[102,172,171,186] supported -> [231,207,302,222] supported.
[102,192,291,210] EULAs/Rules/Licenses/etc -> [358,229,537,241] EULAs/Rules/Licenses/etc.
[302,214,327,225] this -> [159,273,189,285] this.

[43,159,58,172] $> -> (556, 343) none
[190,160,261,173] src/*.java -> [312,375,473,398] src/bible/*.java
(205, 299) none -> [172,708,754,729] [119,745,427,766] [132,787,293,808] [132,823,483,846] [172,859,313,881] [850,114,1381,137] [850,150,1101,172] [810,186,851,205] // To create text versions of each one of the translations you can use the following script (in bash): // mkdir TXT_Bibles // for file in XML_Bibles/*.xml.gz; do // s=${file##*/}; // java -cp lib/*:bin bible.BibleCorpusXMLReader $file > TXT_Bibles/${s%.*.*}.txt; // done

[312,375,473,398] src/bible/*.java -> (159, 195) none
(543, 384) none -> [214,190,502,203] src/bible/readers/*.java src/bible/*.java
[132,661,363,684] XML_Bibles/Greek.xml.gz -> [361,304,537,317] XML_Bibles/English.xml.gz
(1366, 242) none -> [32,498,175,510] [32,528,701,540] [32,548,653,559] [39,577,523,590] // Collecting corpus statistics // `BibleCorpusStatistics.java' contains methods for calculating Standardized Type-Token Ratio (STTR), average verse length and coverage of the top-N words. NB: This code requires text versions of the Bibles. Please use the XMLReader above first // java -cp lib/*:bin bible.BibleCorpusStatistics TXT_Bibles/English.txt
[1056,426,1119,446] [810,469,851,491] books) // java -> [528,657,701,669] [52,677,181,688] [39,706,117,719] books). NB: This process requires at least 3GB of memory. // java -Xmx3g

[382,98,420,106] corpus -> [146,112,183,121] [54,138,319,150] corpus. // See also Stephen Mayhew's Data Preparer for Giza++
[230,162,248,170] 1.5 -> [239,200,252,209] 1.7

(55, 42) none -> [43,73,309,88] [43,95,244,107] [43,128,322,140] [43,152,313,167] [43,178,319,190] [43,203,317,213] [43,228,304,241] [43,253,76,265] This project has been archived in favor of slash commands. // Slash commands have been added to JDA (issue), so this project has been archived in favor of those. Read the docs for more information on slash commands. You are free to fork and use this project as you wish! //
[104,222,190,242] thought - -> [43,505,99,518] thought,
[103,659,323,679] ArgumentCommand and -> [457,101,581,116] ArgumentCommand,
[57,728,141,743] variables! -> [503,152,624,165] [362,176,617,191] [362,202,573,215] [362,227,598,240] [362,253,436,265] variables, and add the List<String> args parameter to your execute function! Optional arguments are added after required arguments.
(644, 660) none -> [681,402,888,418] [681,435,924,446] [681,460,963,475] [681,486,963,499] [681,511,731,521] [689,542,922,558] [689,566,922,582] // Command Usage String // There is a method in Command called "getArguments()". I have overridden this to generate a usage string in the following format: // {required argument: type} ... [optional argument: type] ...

:::::

# [What is being asked]
Create a word-for-word copy of the whole listing.

# [Problem solution]
[102,172,171,186] supported -> [231,207,302,222] supported.
[102,192,291,210] EULAs/Rules/Licenses/etc -> [358,229,537,241] EULAs/Rules/Licenses/etc.
[302,214,327,225] this -> [159,273,189,285] this.

[43,159,58,172] $> -> (556, 343) none
[190,160,261,173] src/*.java -> [312,375,473,398] src/bible/*.java
(205, 299) none -> [172,708,754,729] [119,745,427,766] [132,787,293,808] [132,823,483,846] [172,859,313,881] [850,114,1381,137] [850,150,1101,172] [810,186,851,205] // To create text versions of each one of the translations you can use the following script (in bash): // mkdir TXT_Bibles // for file in XML_Bibles/*.xml.gz; do // s=${file##*/}; // java -cp lib/*:bin bible.BibleCorpusXMLReader $file > TXT_Bibles/${s%.*.*}.txt; // done

[312,375,473,398] src/bible/*.java -> (159, 195) none
(543, 384) none -> [214,190,502,203] src/bible/readers/*.java src/bible/*.java
[132,661,363,684] XML_Bibles/Greek.xml.gz -> [361,304,537,317] XML_Bibles/English.xml.gz
(1366, 242) none -> [32,498,175,510] [32,528,701,540] [32,548,653,559] [39,577,523,590] // Collecting corpus statistics // `BibleCorpusStatistics.java' contains methods for calculating Standardized Type-Token Ratio (STTR), average verse length and coverage of the top-N words. NB: This code requires text versions of the Bibles. Please use the XMLReader above first // java -cp lib/*:bin bible.BibleCorpusStatistics TXT_Bibles/English.txt
[1056,426,1119,446] [810,469,851,491] books) // java -> [528,657,701,669] [52,677,181,688] [39,706,117,719] books). NB: This process requires at least 3GB of memory. // java -Xmx3g

[382,98,420,106] corpus -> [146,112,183,121] [54,138,319,150] corpus. // See also Stephen Mayhew's Data Preparer for Giza++
[230,162,248,170] 1.5 -> [239,200,252,209] 1.7

(55, 42) none -> [43,73,309,88] [43,95,244,107] [43,128,322,140] [43,152,313,167] [43,178,319,190] [43,203,317,213] [43,228,304,241] [43,253,76,265] This project has been archived in favor of slash commands. // Slash commands have been added to JDA (issue), so this project has been archived in favor of those. Read the docs for more information on slash commands. You are free to fork and use this project as you wish! //
[104,222,190,242] thought - -> [43,505,99,518] thought,
[103,659,323,679] ArgumentCommand and -> [457,101,581,116] ArgumentCommand,
[57,728,141,743] variables! -> [503,152,624,165] [362,176,617,191] [362,202,573,215] [362,227,598,240] [362,253,436,265] variables, and add the List<String> args parameter to your execute function! Optional arguments are added after required arguments.
(644, 660) none -> [681,402,888,418] [681,435,924,446] [681,460,963,475] [681,486,963,499] [681,511,731,521] [689,542,922,558] [689,566,922,582] // Command Usage String // There is a method in Command called "getArguments()". I have overridden this to generate a usage string in the following format: // {required argument: type} ... [optional argument: type] ...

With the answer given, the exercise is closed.